Depois do Natal vi-o por uns tempos abandonado num canto da sala, até que um dia a minha mãe me disse: - X., estou a ler aquele livro que me deu e estou a gostar imenso! (e a minha mãe não é muito expansiva).
O livro acabou por ser um sucesso na família! Todos os dias a minha mãe me falava dele, sobretudo da qualidade da escrita e das descrições de pessoas e lugares. O meu pai dizia-me: "A mãe lê-me parágrafos inteiros do livro na cama!" Os meus irmãos aguardavam para o ler.

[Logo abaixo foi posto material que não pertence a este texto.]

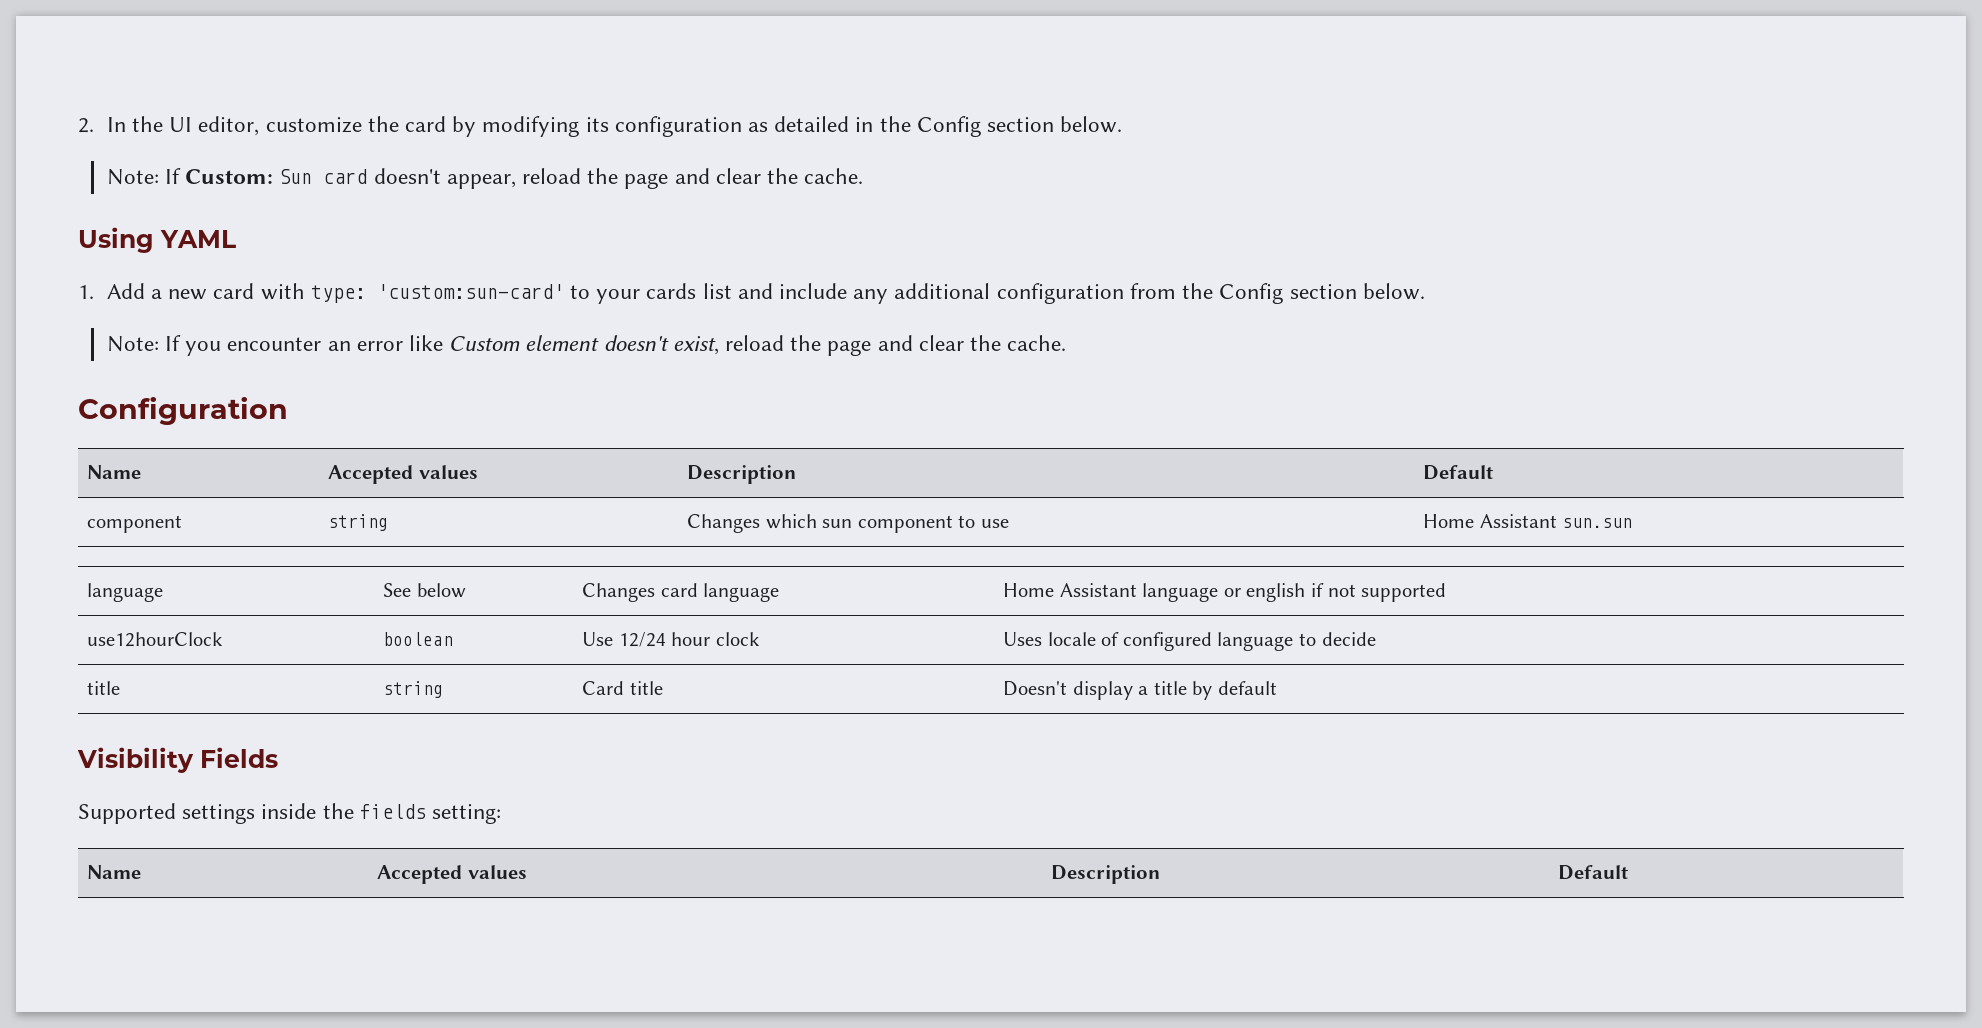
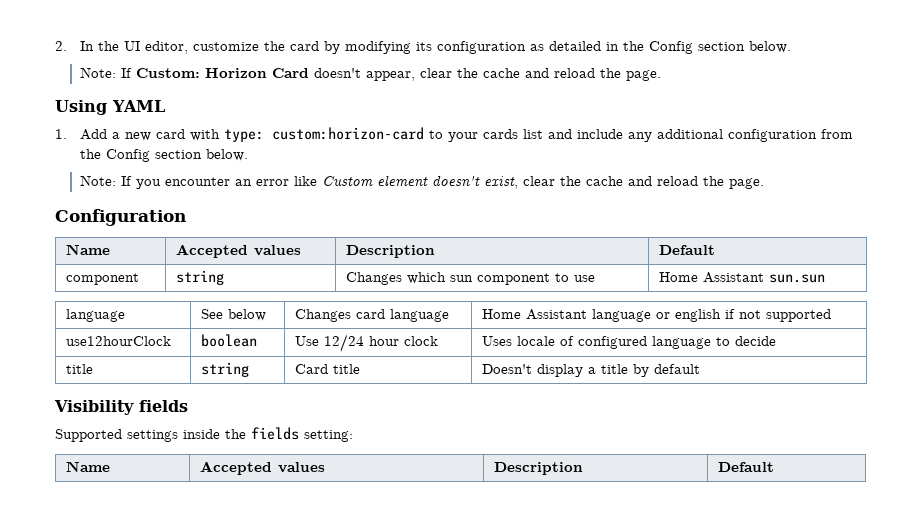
- Note: If Custom: Sun card doesn't appear, reload the page and clear the cache.
+ Note: If Custom: Horizon Card doesn't appear, clear the cache and reload the page.
- 1. Add a new card with type: 'custom:sun-card' to your cards list and include any additional configuration from the Config section below.
+ 1. Add a new card with type: custom:horizon-card to your cards list and include any additional configuration from the Config section below.
- Note: If you encounter an error like Custom element doesn't exist, reload the page and clear the cache.
+ Note: If you encounter an error like Custom element doesn't exist, clear the cache and reload the page.
- Visibility Fields
+ Visibility fields

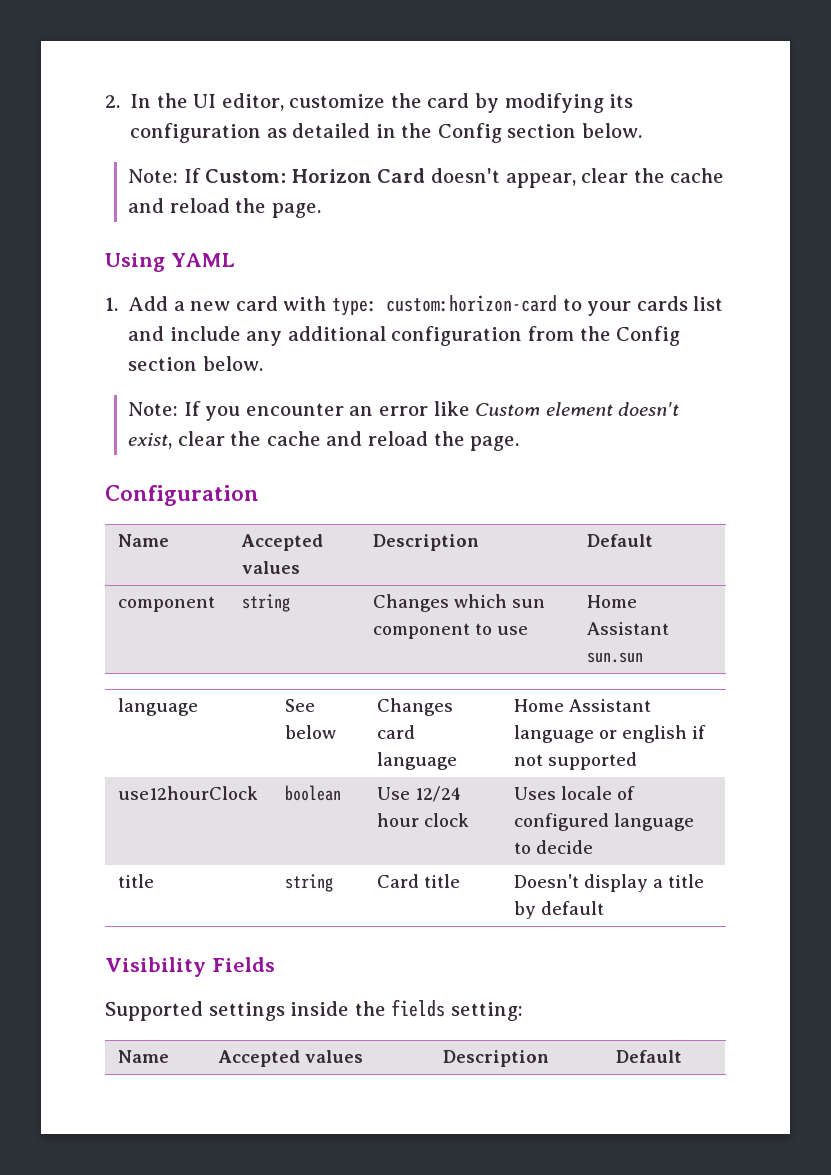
- Visibility fields
+ Visibility Fields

No entanto, nem tudo agradou à minha mãe. A determinada altura disse-me que tinha pensado em parar de ler e mesmo deitá-lo fora, tão irritada estava com a maneira como descrevia pessoas e sociedade, envolvidas num ambiente de mesquinhez e maldade, de hipocrisia e ausência de caridade. Acha impossível a generalização dessas características (ainda não li o livro, mas parece que poucas personagens escapam) e parece-lhe mal transmitir essa visão de Portugal e dos portugueses aos holandeses, que devem ter sido os primeiros e principais leitores do livro.
Mas dominou-se e acabou de ler o livro, sempre apaixonada pela escrita. E mesmo essa intensidade com que a minha mãe viveu a leitura do livro só pode resultar da qualidade da escrita.
Tudo isto, para lhe agradecer a preciosa indicação. Bem Haja!